Вот ведь как он, оказывается, хорошо говорил. А с ней почему-то все больше вздыхал и заслонялся стихами. Невероятно!

«…Магическое мышление способствовало выживанию в ситуациях постоянной опасности на ранних стадиях антропосоциогенеза… – это Лиза уже бежала глазами по какой-то его специальной статье, как короткая нитка за быстрой иглой, то и дело из игольного ушка выскакивающая. – У неандертальцев преобладало символическое мышление, основанное на ассоциативных связях зрительных образов, что так же косвенно свидетельствует об их потребности в ритуале… «

Кажется, он и у неандертальцев пытается найти душу! Только ли альтруизм, а что, если вера в загробное воздаяние понуждала их заботиться о беззащитных сородичах? Чему примеров не счесть: беззубый скелет старика свидетельствует о том, что близкие пережевывали для него пищу; скелеты пожилых по тем меркам людей, страдавших тяжелыми формами артрита, доказывают, что продление минимум на несколько лет их жизней, для рода уже бесполезных, в неандертальской среде не было редкостью.

Надо же, как ему хочется их любить… их вместить и понять. В науке, наверно, это самое трудное – постижение любовью. Риск заблуждений возрастает в разы. Как и в жизни? Но в жизни точно от этого никуда не деться.

Лиза вернулась на сайт «Досуг. БМ». Сердце тут же ветково застучало.

«Хочу вас спросить о неслучившемся человечестве… Представим, что кроманьонцы по какой-то причине исчезли, следовательно, у неандертальцев появилась возможность выжить и заселить планету. Мой вопрос: какой бы она была сегодня, сейчас?»

Слева что-то происходило. Надо было ударить по «enter» – но слева происходило странное. И оглянулась. Гаянешка рассерженно засовывала в косметичку пудреницу, расческу, помаду:

– Чо-то мне, девки, херово. Голова болит та-а-ак!

Маша мелко перекрестилась:

– Сотрясение, наверно.

– Да ладно! Типун те! – и рванулась к двери. – Пока Раиля не слиняла, отпрошусь, е-мое, и чо с головой?

– Или Нодарик внизу? Сауна, шашлычок. По пятницам после обеда одни придурки работают.

Гаянешка неловко развернулась на шпильках:

– Ты чо щас сказала? – И почти упала на Машин стол: – Ты думаешь, я не знаю, как ты стучишь? Как сраный дятел – на меня, на нее, на всю бухгалтерию! Это Кармашка не знает, она с неба свалилась.
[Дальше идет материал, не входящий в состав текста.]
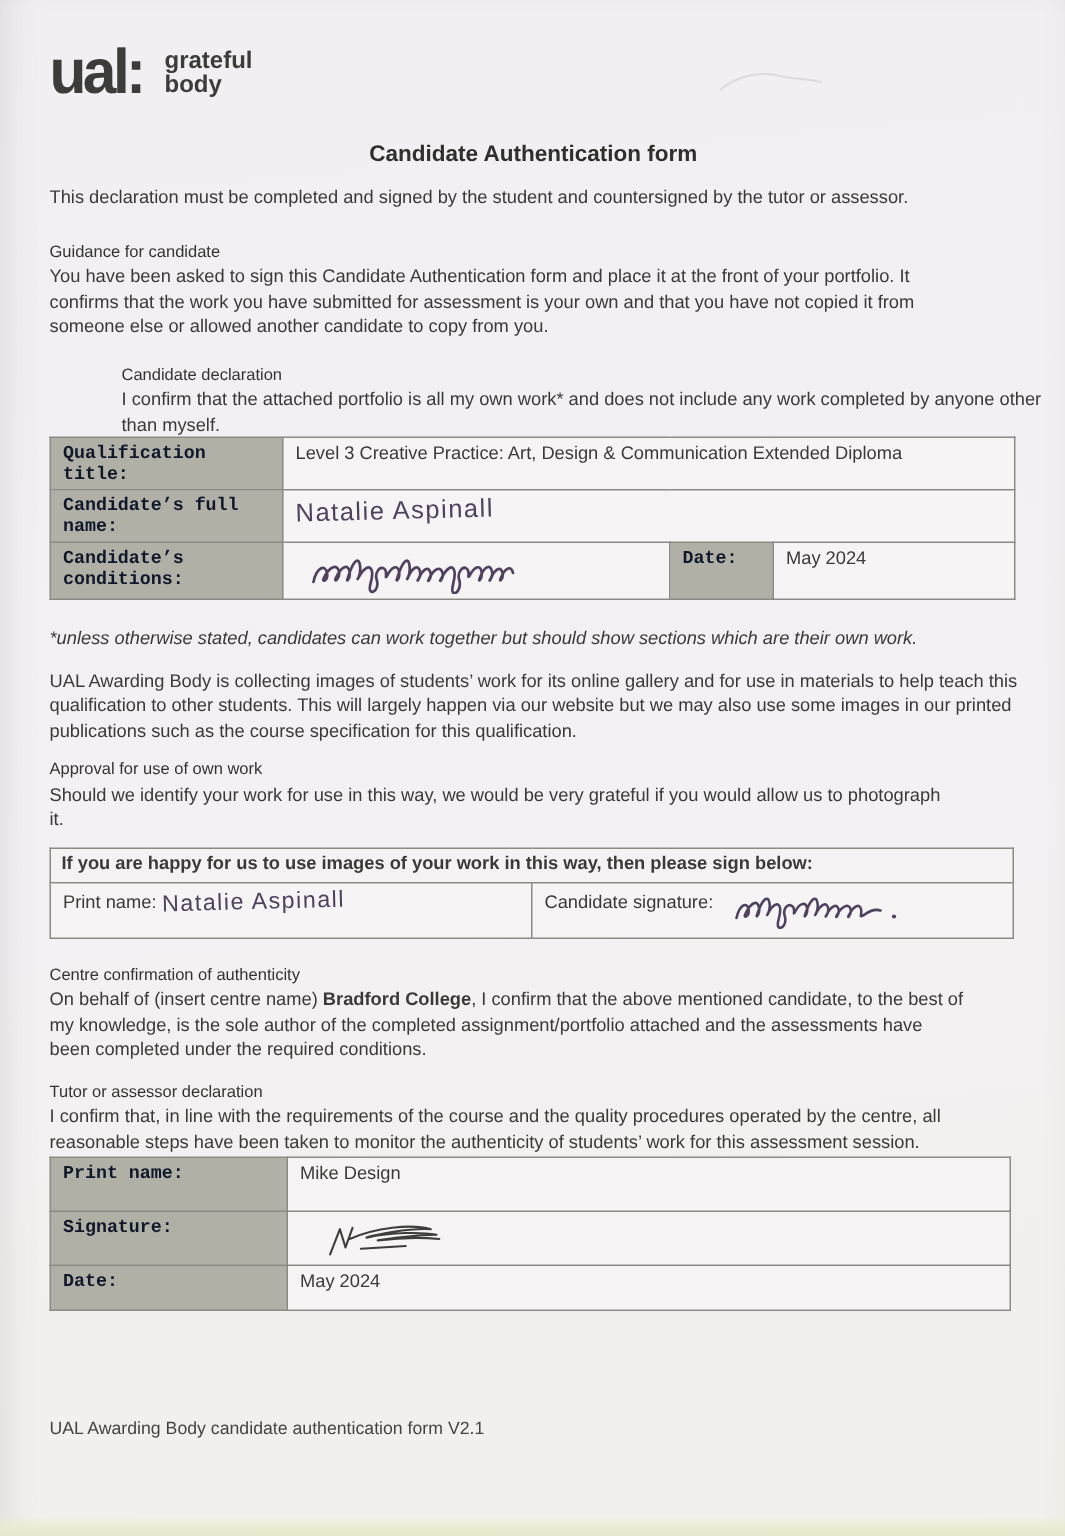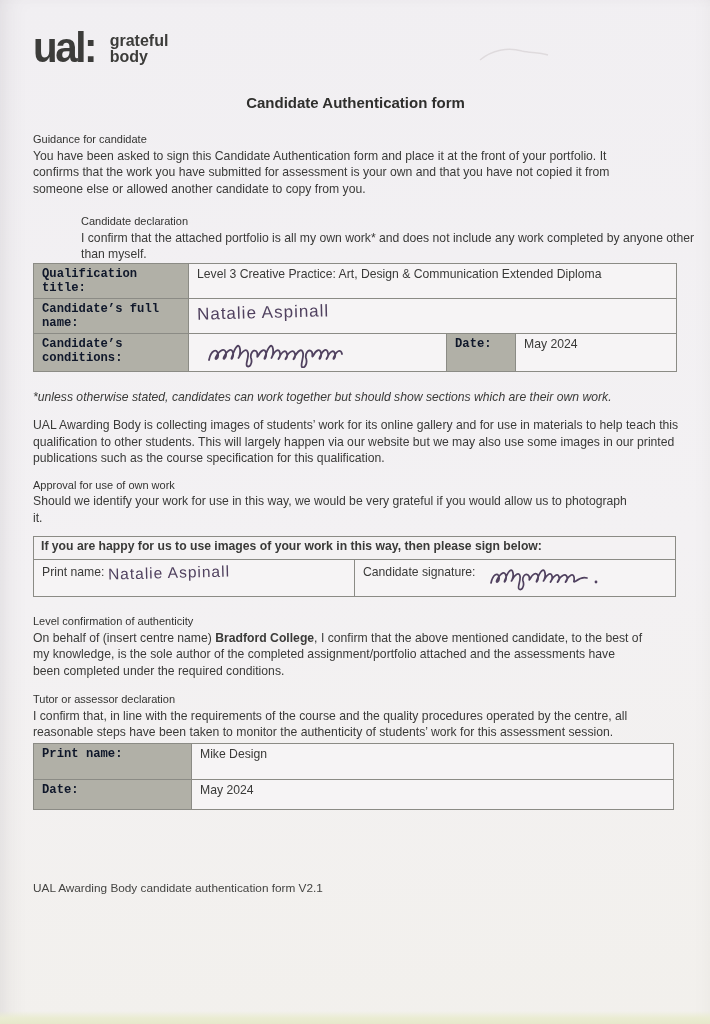"This declaration must be completed" p.intro { html: none -> <p>This declaration must be completed and signed by the student and countersigned by the tutor or assessor.</p> }
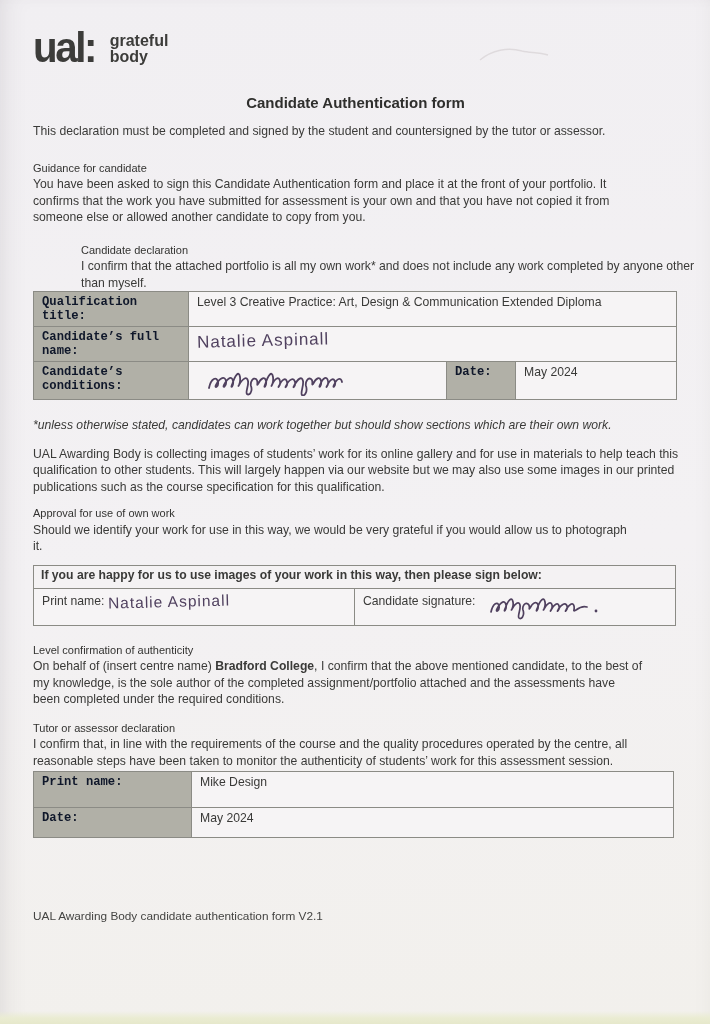"Level confirmation of authenticity" h2 { text: Level -> Centre }
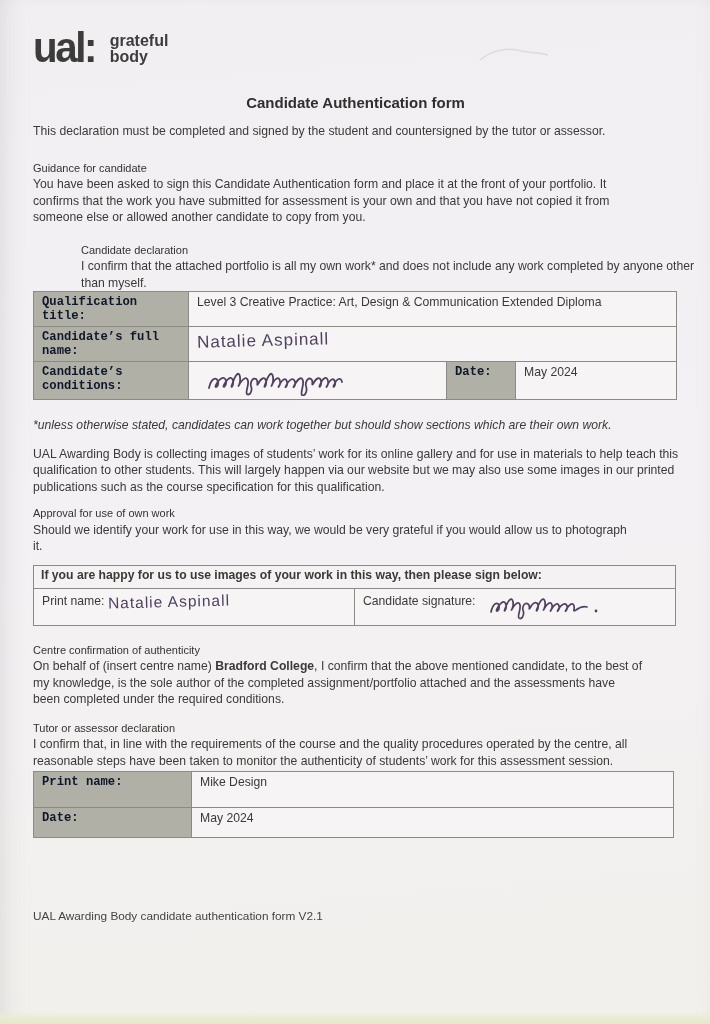"Signature:" tr.r2 { html: none -> <tr> <th>Signature:</th> <td> <svg> <path></path> </svg> </td> </tr> }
Думаешь, свечку поставила и все отмолила, да?

– Кто бы тебя отмолил? – Маша смотрела на кончик носа, как в упражнении для глаз, налево, направо и снова на кончик носа. – Иди уже, прости… Господи!

– Пусть Он тебя первее простит, Маша-джан! У меня по ходу жизни другая загвоздка – Ему грехи отпустить! – и, наконец отлипнув от Машиного стола, Гаянешка зачиркала зажигалкой. – Где он был, твой боженька паникадиловый… когда меня, дитя четырехлетнюю, бензином облили, поджечь хотели? – и затянулась, и выдула из дыма змею, нарочно вихляя большими губами. – Меня папа отбил, с ружьем прибежал… И еще потом – все четыре дня, пока нас на пароме не вывезли – знаешь, чо было? Людей из окон, как мусор, выкидывали, не людей, так, армяшек… Потом пять лет за одной занавеской одиннадцать человек жили. Вода – два часа в сутки. Уборная на дворе. Может, твой боженька за уборной шифровался?.. Меня там трое парней зажали, я в пятом классе, они в седьмом: черножопая, отсоси.